Our tendency to prioritize peer opinions means that the deciding factor in where to stay, which airline to fly, and which restaurants to favor often comes down to online reviews. This gives popular review sites like TripAdvisor and Yelp a virtual monopoly on where people spend their money.

Travel is a big business, and few of the organizations involved are willing to take chances when it comes to profit. Preferential treatment, censoring user submissions, and paid-for reviews are not uncommon practices. This provides visitors with a list of businesses that bring the travel site more profits, not a collection of the best restaurants or most interesting destinations.

Centralization, Trust, and Control

Centralization has eroded the reliability of the travel information industry. When a single entity controls what opinions are displayed and which businesses visitors see, it clearly doesn’t exist for the benefit of travelers.

Just take a look at TripAdvisor, one of the world’s largest travel review destinations. The site has built its brand on trust and honesty, yet it operates with almost zero transparency. Businesses that pay extra get preferential treatment in site rankings and search results, and hotels are strong-armed into upgrading paid packages or face reduced visibility.

These practices do not benefit users, they only increase a single company’s profits. They’re toxic for small businesses and they hurt travelers in the long run.

Reliability of published reviews is another source of frustration. If a traveler had a bad experience at a destination, they should be allowed to share their thoughts. Unfortunately, centralized travel sites have a financial incentive to keep these to a minimum.

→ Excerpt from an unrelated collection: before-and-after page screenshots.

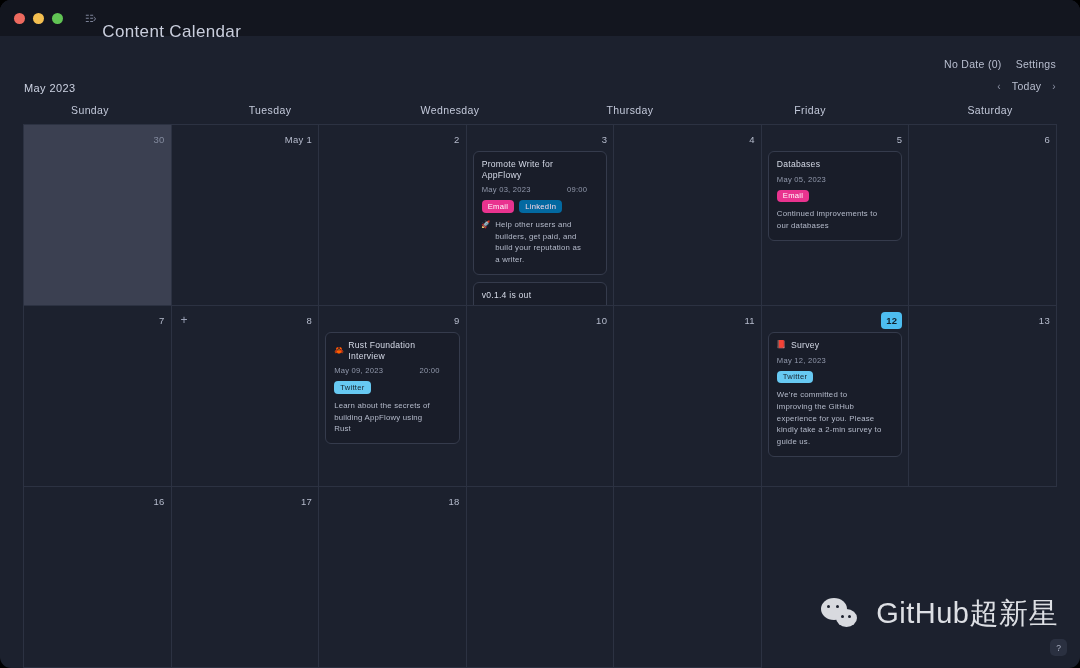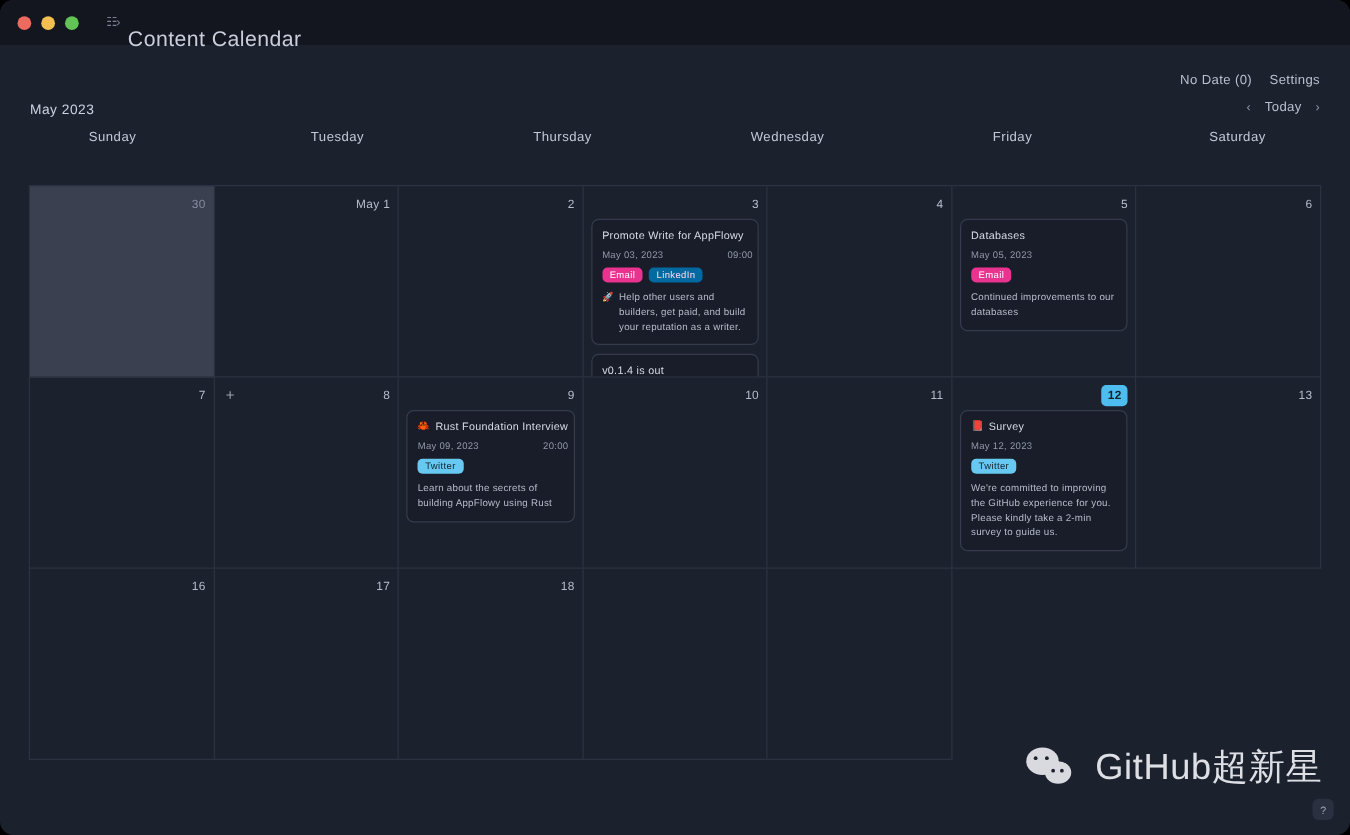--- a/index.html
+++ b/index.html
@@ -206,8 +206,8 @@
   <div class="weekdays">
       <div class="weekday">Sunday</div>
       <div class="weekday">Tuesday</div>
+      <div class="weekday">Wednesday</div>
       <div class="weekday">Thursday</div>
-      <div class="weekday">Wednesday</div>
       <div class="weekday">Friday</div>
       <div class="weekday">Saturday</div>
     </div>

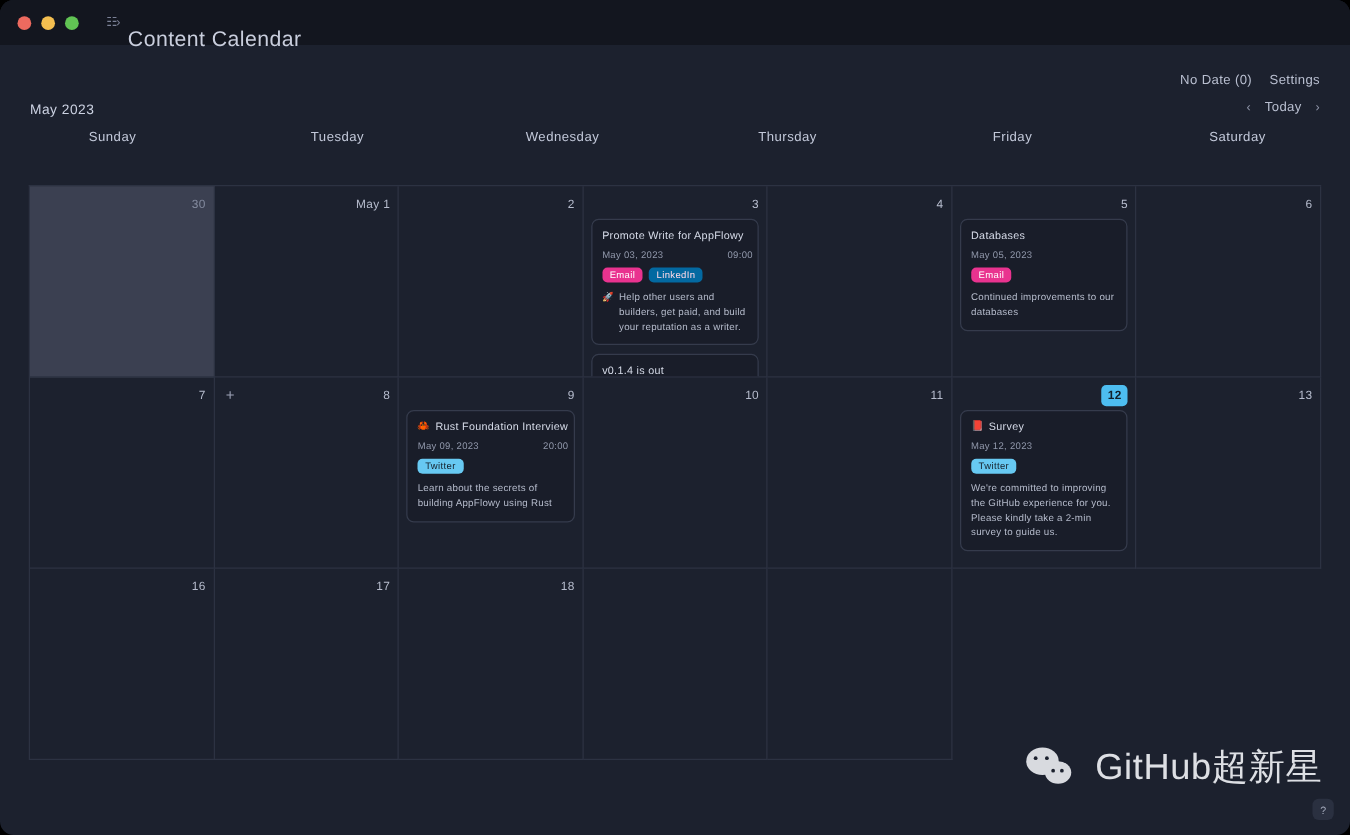--- a/index.html
+++ b/index.html
@@ -74,13 +74,12 @@
   
   .grid {
     position: absolute; left: 23px; top: 124px;
-    width: 1034px; height: 460px;
+    width: 1034px; height: 544px;
     display: grid;
     grid-template-columns: repeat(7, 1fr);
     grid-template-rows: repeat(3, 1fr);
     border-top: 1px solid #2c3242;
     border-left: 1px solid #2c3242;
-    margin-top: 24px;
   }
   .cell {
     border-right: 1px solid #2c3242;

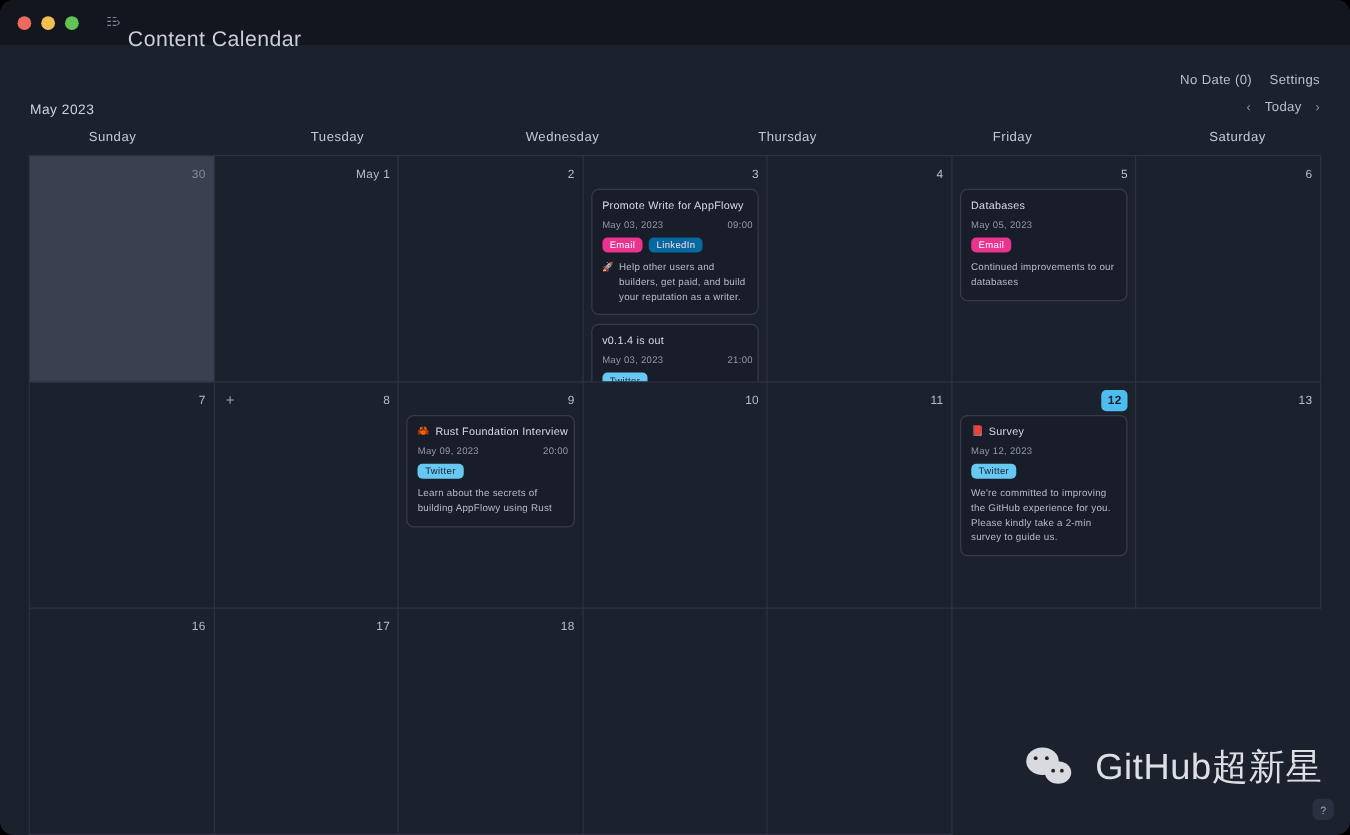--- a/index.html
+++ b/index.html
@@ -114,7 +114,7 @@
     background: #191d29;
     border: 1px solid #353b4c;
     border-radius: 6px;
-    padding: 7px 4px 8px 8px;
+    padding: 7px 19px 8px 8px;
     margin-bottom: 7px;
   }
   .card-title {

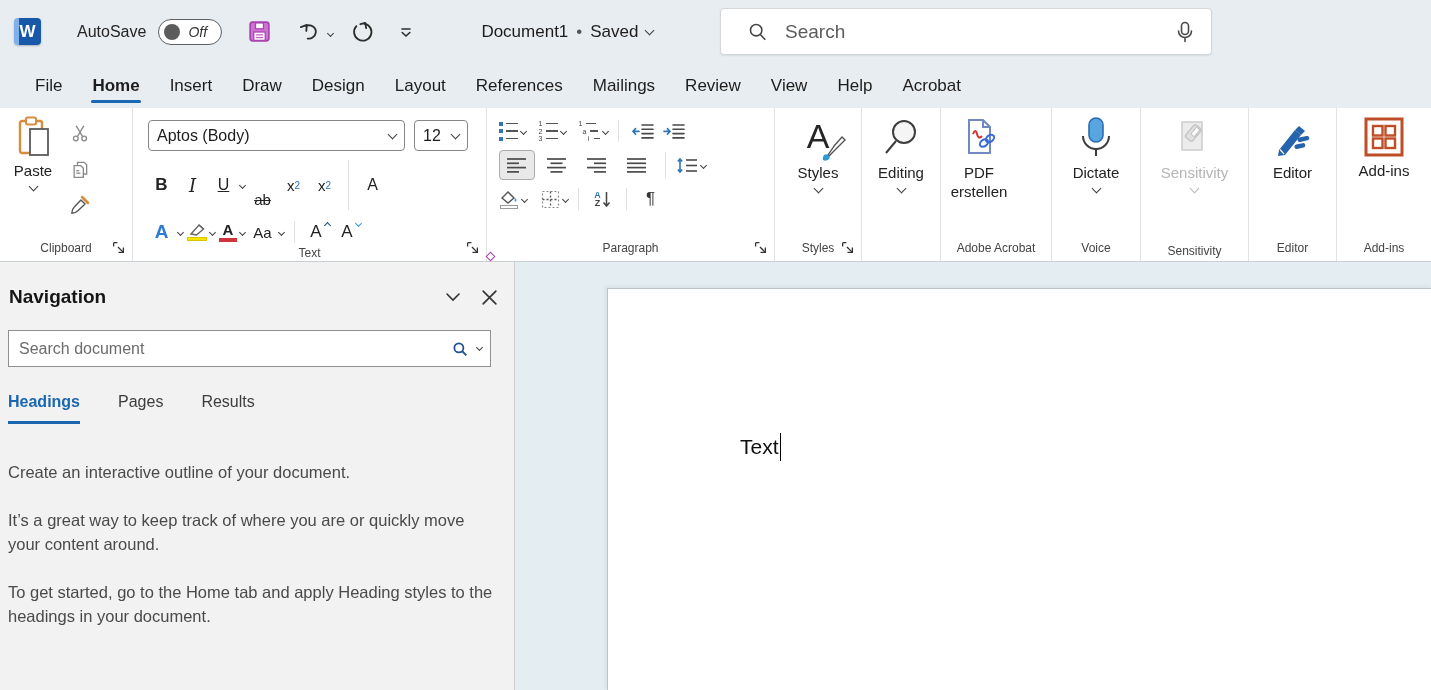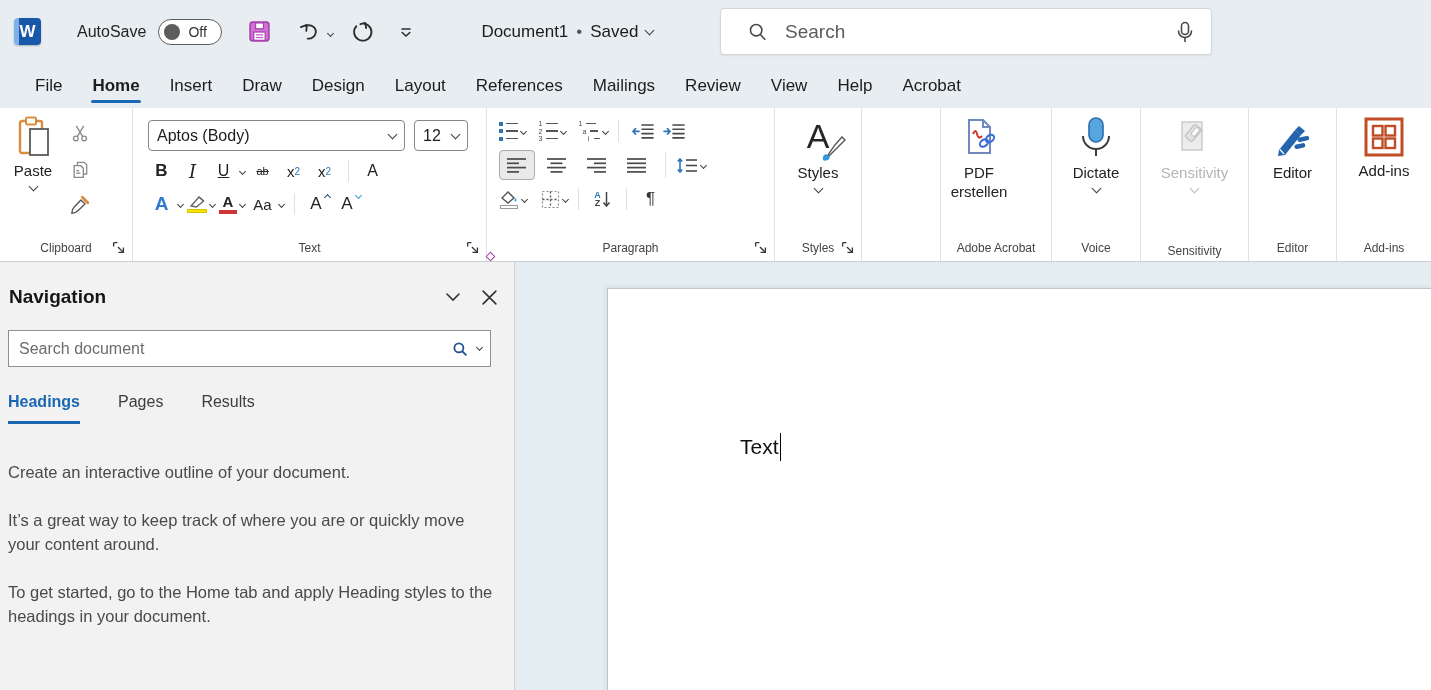--- a/index.html
+++ b/index.html
@@ -20,7 +20,7 @@
   .toggle { margin-left:12px; width:64px; height:26px; border:1px solid #5f5f5f; border-radius:14px;
     background:#fff; display:flex; align-items:center; padding:0 5px; cursor:pointer; }
   .knob { width:16px; height:16px; border-radius:50%; background:#5c5c5c; }
-  .toggle-state { font-size:14px; color:#333; margin-left:8px; }
+  .toggle-state { font-size:14px; color:#333; margin-left:8px;font-style:italic; }
   .tbtn { border:none; background:transparent; width:34px; height:34px; display:flex;
     align-items:center; justify-content:center; margin-left:10px; border-radius:4px; cursor:pointer; }
   .doc-title { display:flex; align-items:center; gap:8px; margin-left:58px; font-size:17px;

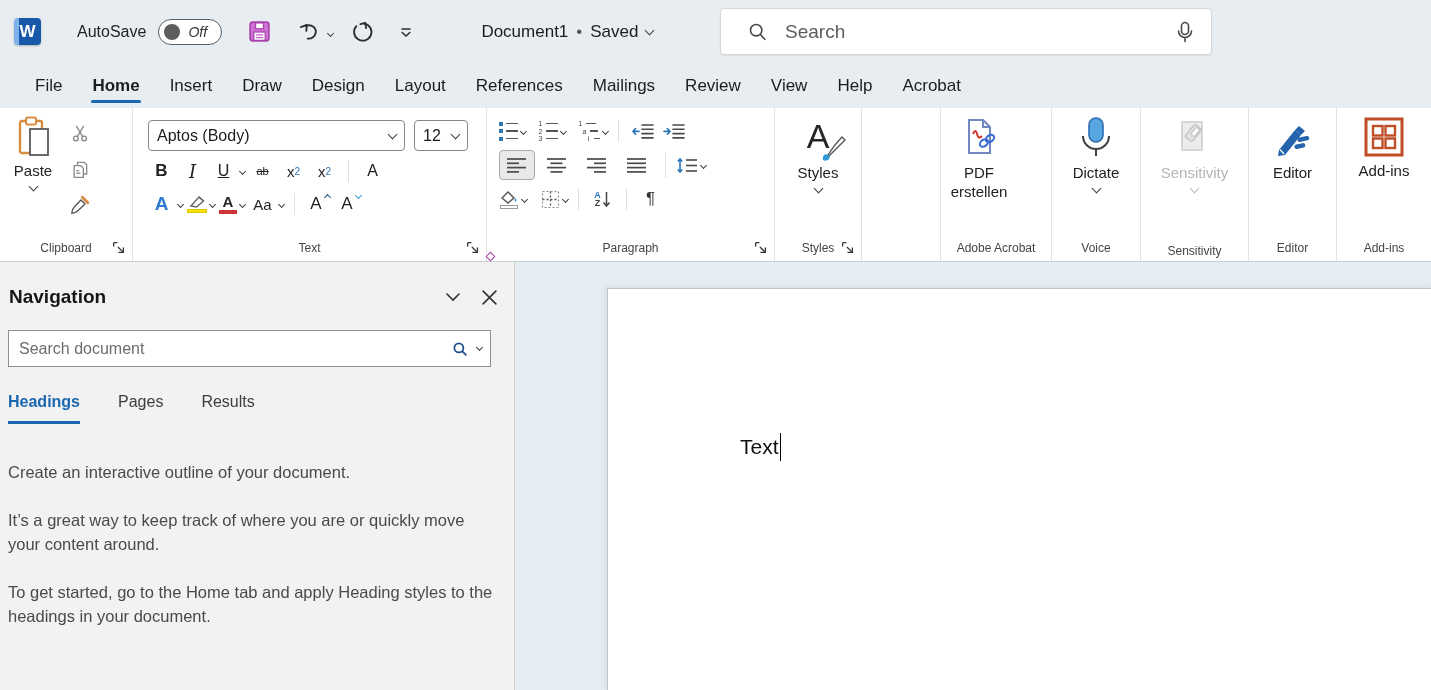--- a/index.html
+++ b/index.html
@@ -555,6 +555,16 @@
   </div>
 
   <div class="grp grp-editing">
+    <div class="grpbody" style="justify-content:center">
+      <button class="bigbtn">
+        <svg width="44" height="44" viewBox="0 0 44 44" fill="none" stroke="#3d3d3d" stroke-width="2">
+          <circle cx="25" cy="16" r="11" fill="#f5f5f5"></circle>
+          <line x1="17" y1="25" x2="7" y2="37"></line>
+        </svg>
+        <span class="blabel">Editing</span>
+        <span class="chev"></span>
+      </button>
+    </div>
     <div class="grpfoot"></div>
   </div>
 

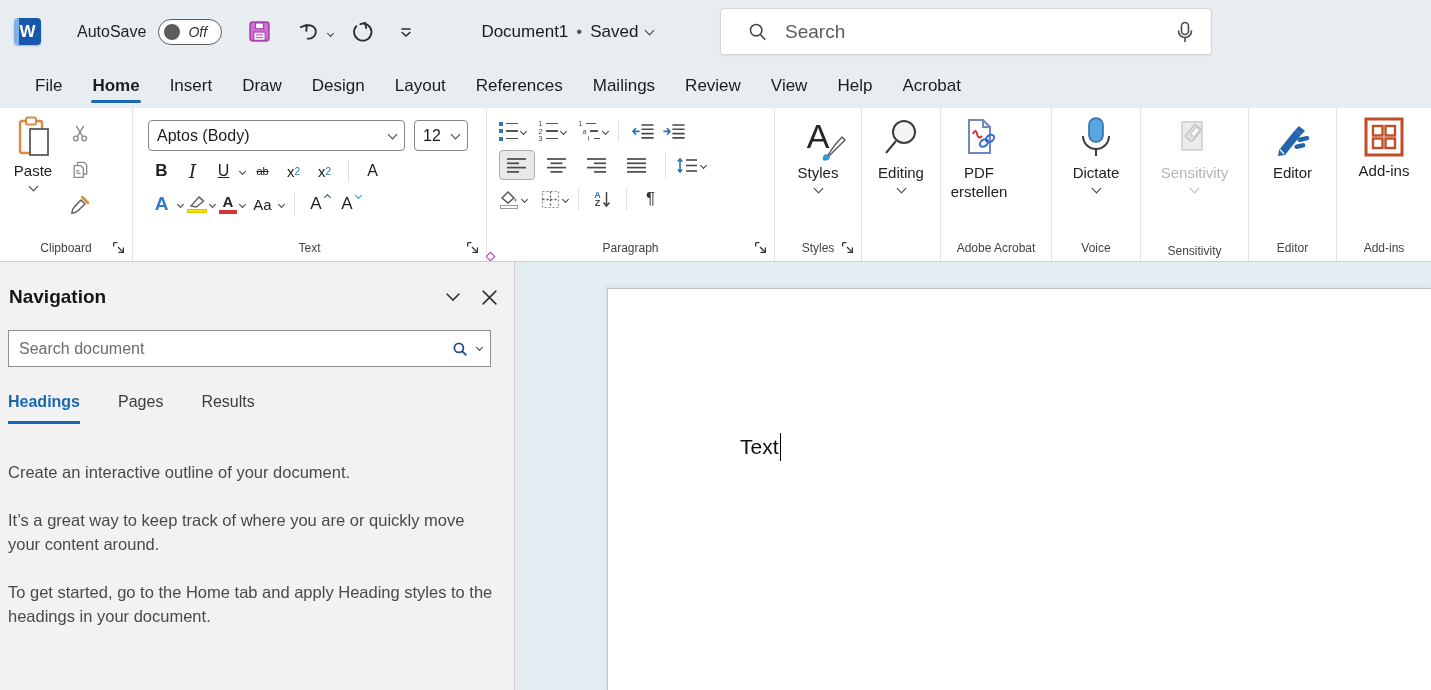--- a/index.html
+++ b/index.html
@@ -81,7 +81,7 @@
   .glyph-b { font-weight:800; font-size:17px; color:#222; }
   .glyph-i { font-family:"DejaVu Serif","Liberation Serif",serif; font-style:italic; font-size:18px; color:#222; }
   .glyph-u { font-size:16px; text-decoration:underline; color:#222; }
-  .glyph-strike { font-size:11px; text-decoration:line-through; color:#222; }
+  .glyph-strike { font-size:15px; text-decoration:line-through; color:#222;margin-top:28px; }
   .subsup { font-size:15px; color:#222; }
   .subsup sub,.subsup sup { font-size:10px; color:#2e75b5; }
   .glyph-aa { font-size:15px; color:#222; }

The average domestic trip costs a traveler about $144 per night. For international trips, that figure jumps to $271. Most people put a tremendous amount of research into their travel plans before stepping on a plane. If they form their opinions by reading pay-for-popularity travel sites, they’re probably not getting the best experience possible.

No Incentive for Quality Content

The current market leaders in the travel reviews industry lack any systems that encourage accurate submissions. It’s quantity over quality, which is great for web traffic but terrible for generating usable information.

The underlying problem is incentive. Users who share reviews for restaurants, hotels, and the like are offered nothing for their efforts. This directly impacts the travel community. Fewer people are able to spend time creating in-depth reviews, allowing inaccurate pieces and emotional rants to dominate the scene.

The incentive issue has a trickle-down problem, as well. With lower quality reviews pouring in on a massive scale, travel sites must hire quality control teams to check content for inaccuracies. These groups can catch obvious errors, but it’s unlikely they possess intimate knowledge of every attraction on their site.